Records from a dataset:

'''

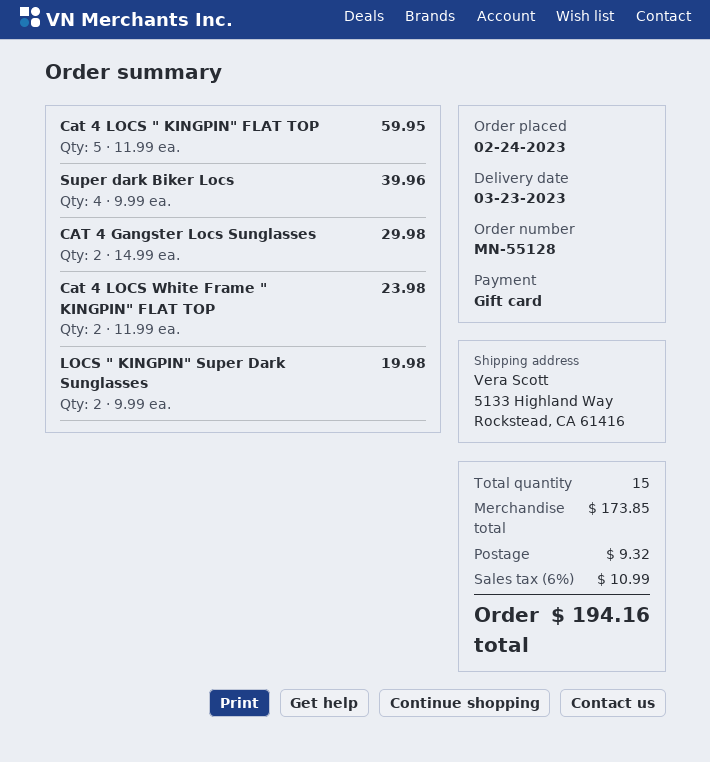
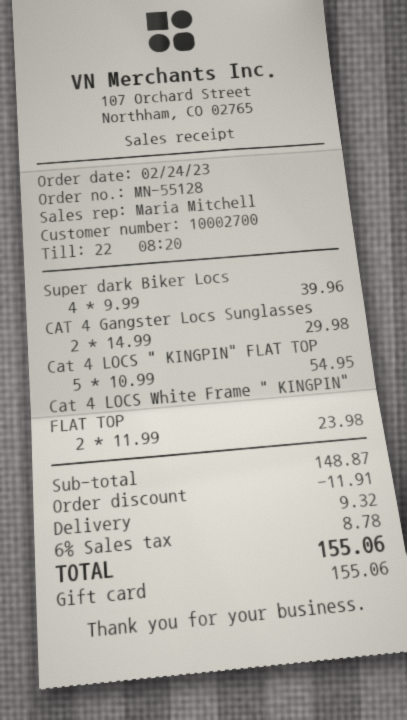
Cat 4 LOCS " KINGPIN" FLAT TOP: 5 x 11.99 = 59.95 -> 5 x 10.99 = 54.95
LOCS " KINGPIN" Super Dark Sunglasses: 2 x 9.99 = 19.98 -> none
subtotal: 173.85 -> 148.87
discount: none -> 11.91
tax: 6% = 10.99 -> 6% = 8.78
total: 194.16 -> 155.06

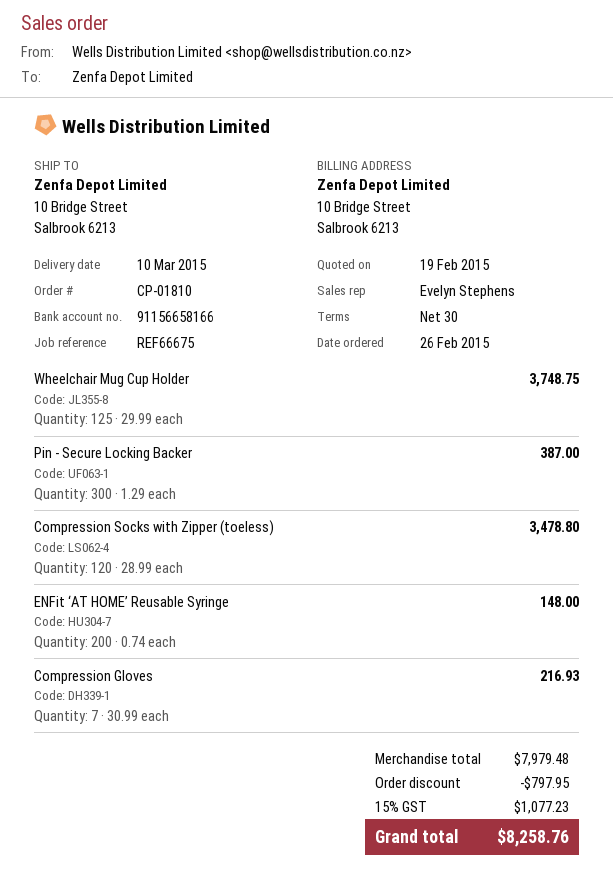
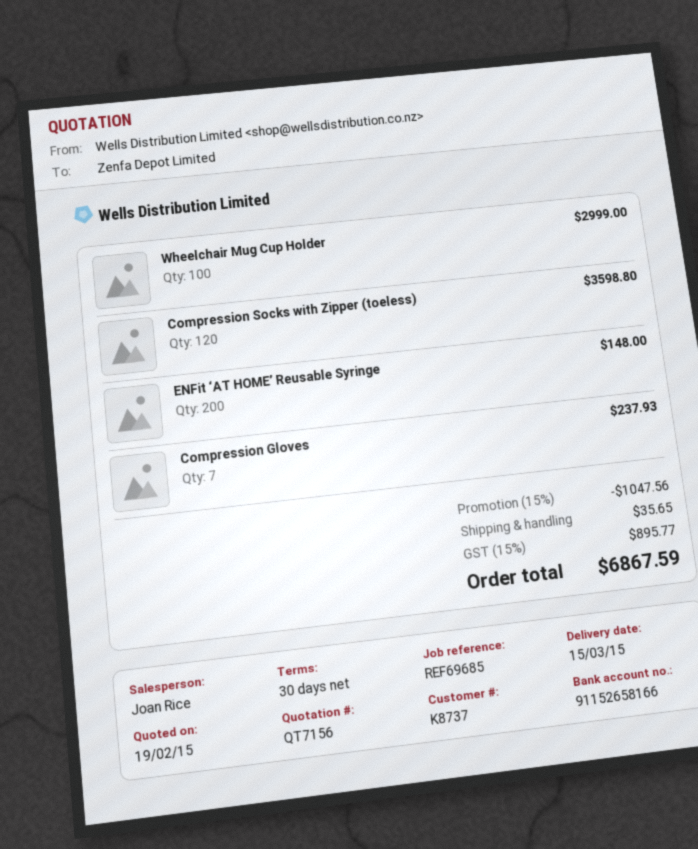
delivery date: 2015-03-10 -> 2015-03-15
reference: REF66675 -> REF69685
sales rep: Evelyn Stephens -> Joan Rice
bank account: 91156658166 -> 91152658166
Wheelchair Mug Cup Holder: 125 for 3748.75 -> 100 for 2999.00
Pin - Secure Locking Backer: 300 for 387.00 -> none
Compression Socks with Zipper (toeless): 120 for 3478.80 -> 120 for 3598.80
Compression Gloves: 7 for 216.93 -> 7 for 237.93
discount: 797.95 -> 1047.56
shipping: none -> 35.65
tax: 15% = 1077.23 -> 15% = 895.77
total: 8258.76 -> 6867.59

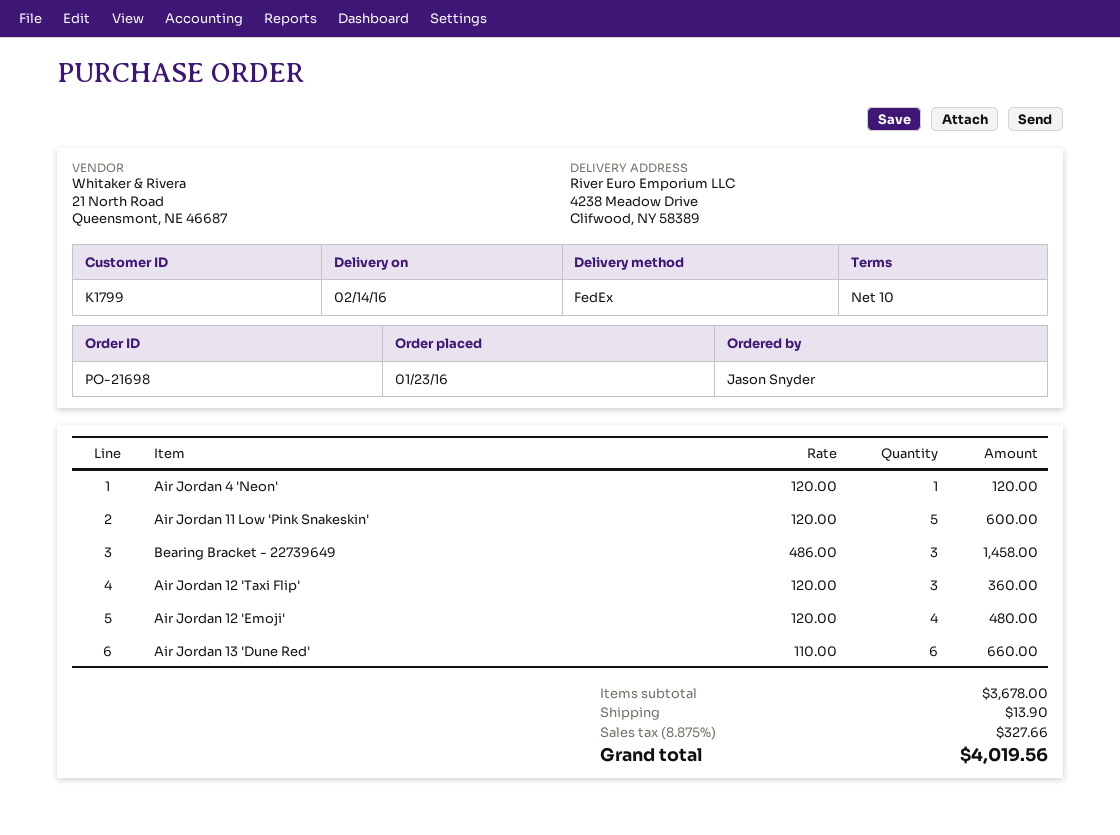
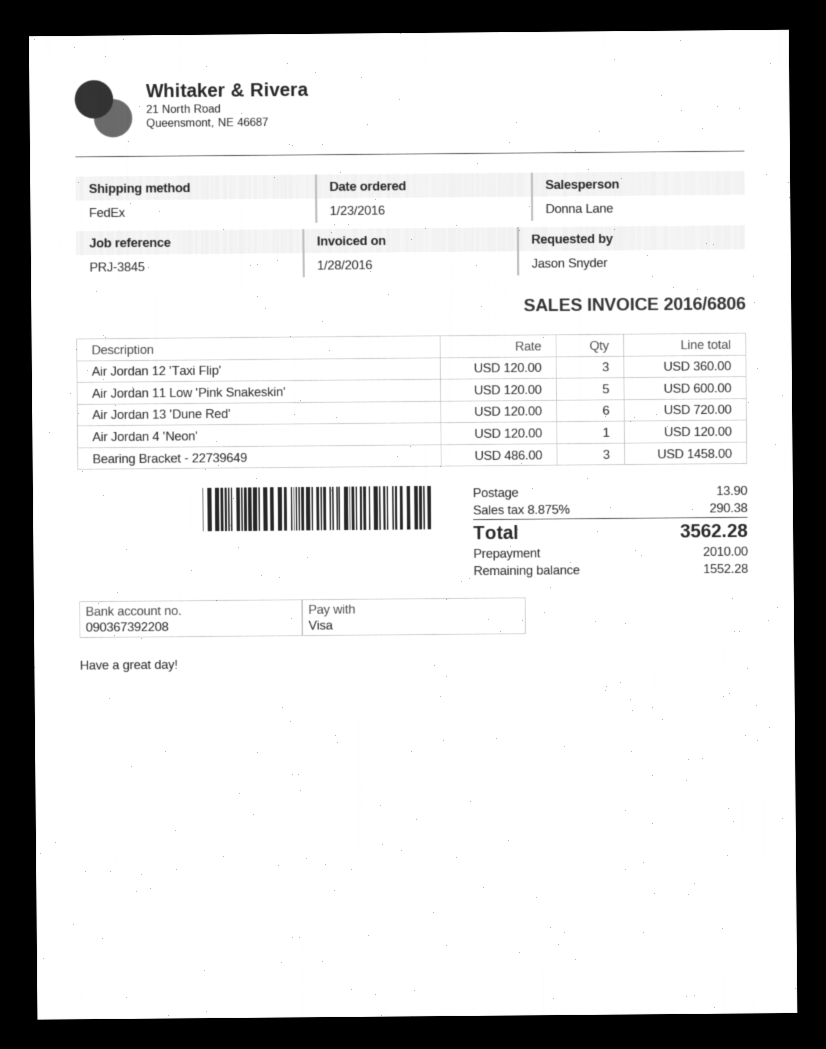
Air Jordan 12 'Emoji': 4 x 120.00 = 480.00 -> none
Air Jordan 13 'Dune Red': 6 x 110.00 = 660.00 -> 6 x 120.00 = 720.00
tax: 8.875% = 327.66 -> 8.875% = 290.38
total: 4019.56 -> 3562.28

'''
'''

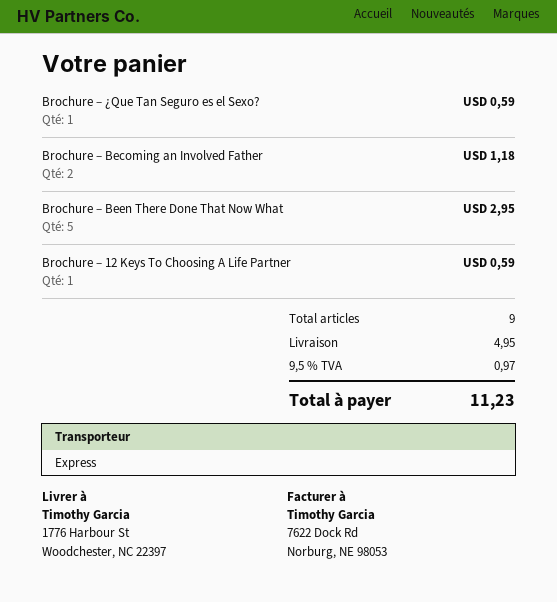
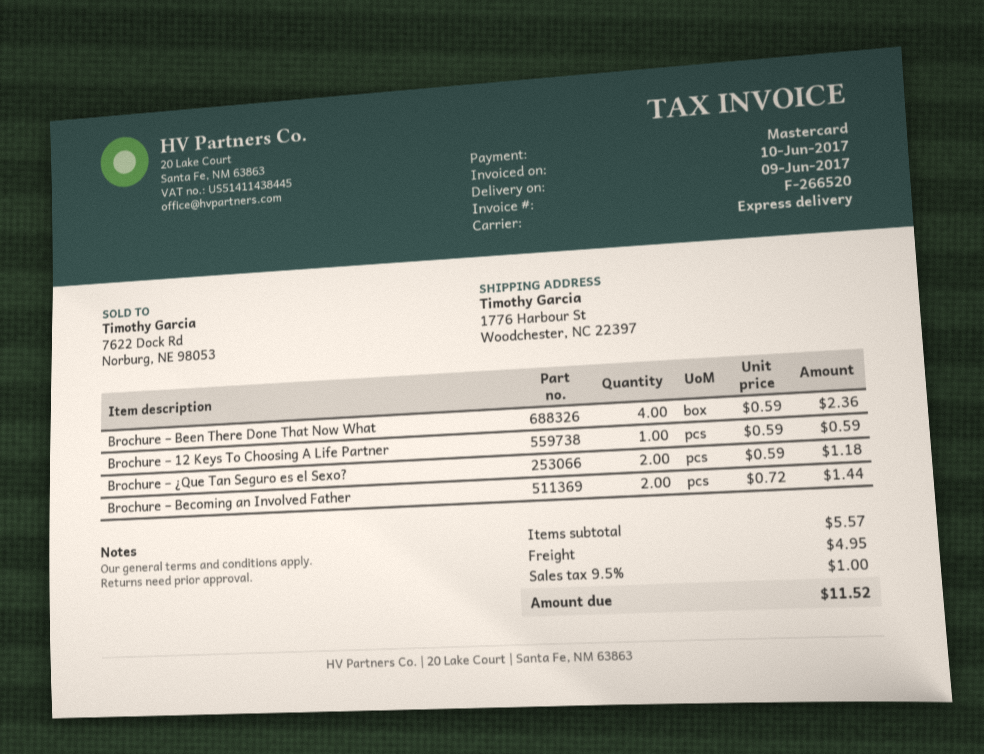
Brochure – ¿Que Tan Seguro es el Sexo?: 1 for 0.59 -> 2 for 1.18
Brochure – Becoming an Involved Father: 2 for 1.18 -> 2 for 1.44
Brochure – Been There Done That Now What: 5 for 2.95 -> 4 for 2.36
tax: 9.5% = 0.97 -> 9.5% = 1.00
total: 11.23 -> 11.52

'''

▶ [WORK TO COMPLETE] Look above for the line holding "Wheelchair Mug Cup". Print it and every line after it, exactly, through the line holding "shipping: none -> 35.65".

▶ [ANSWER]
Wheelchair Mug Cup Holder: 125 for 3748.75 -> 100 for 2999.00
Pin - Secure Locking Backer: 300 for 387.00 -> none
Compression Socks with Zipper (toeless): 120 for 3478.80 -> 120 for 3598.80
Compression Gloves: 7 for 216.93 -> 7 for 237.93
discount: 797.95 -> 1047.56
shipping: none -> 35.65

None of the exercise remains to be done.